Assignment: Please output only the lines that run from the line containing "total: 19258.17 -> 18902.30" through the end of the material below, exactly.

########

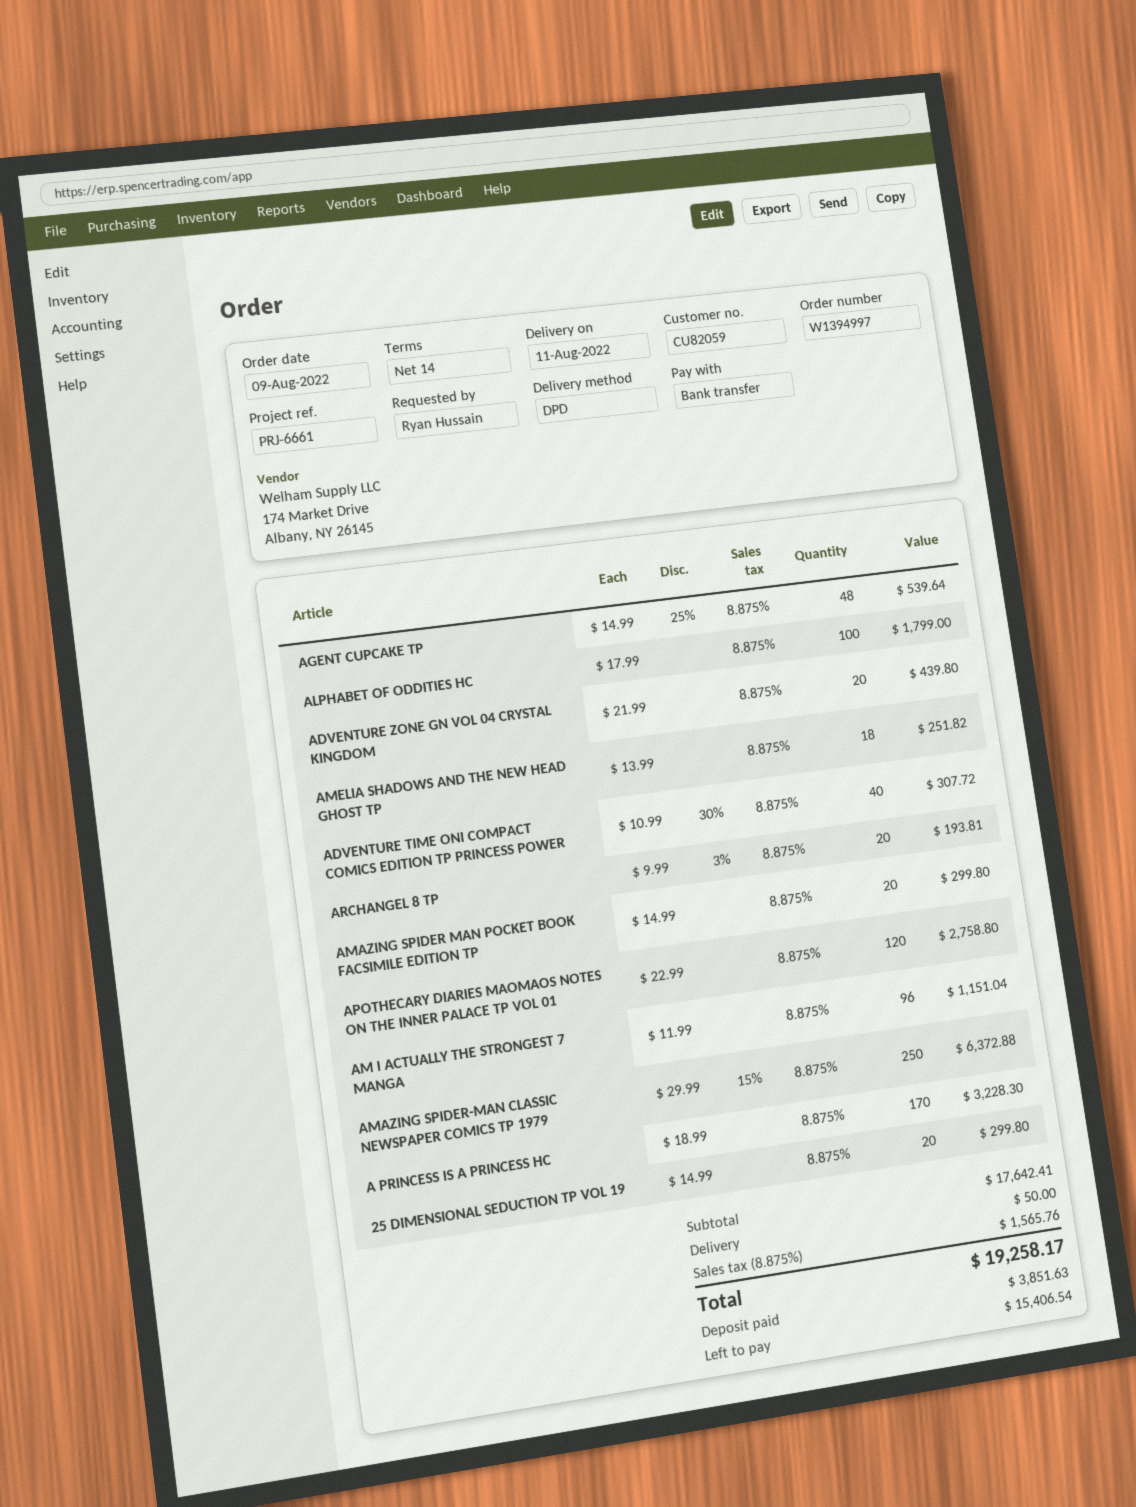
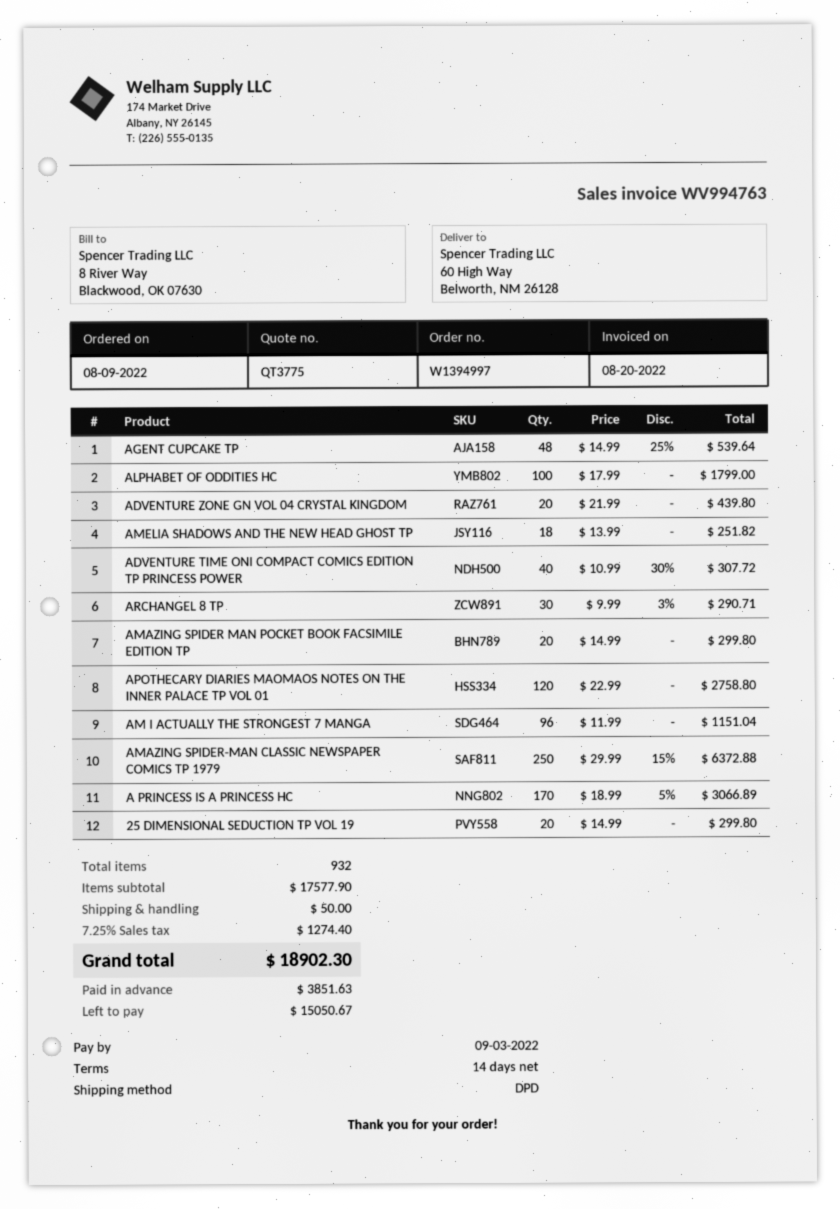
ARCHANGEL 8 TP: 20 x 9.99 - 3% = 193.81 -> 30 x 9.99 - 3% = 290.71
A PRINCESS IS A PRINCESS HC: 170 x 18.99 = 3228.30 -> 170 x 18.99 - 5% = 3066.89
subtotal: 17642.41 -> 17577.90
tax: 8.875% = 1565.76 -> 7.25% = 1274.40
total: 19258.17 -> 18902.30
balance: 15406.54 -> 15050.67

########

Your response:
total: 19258.17 -> 18902.30
balance: 15406.54 -> 15050.67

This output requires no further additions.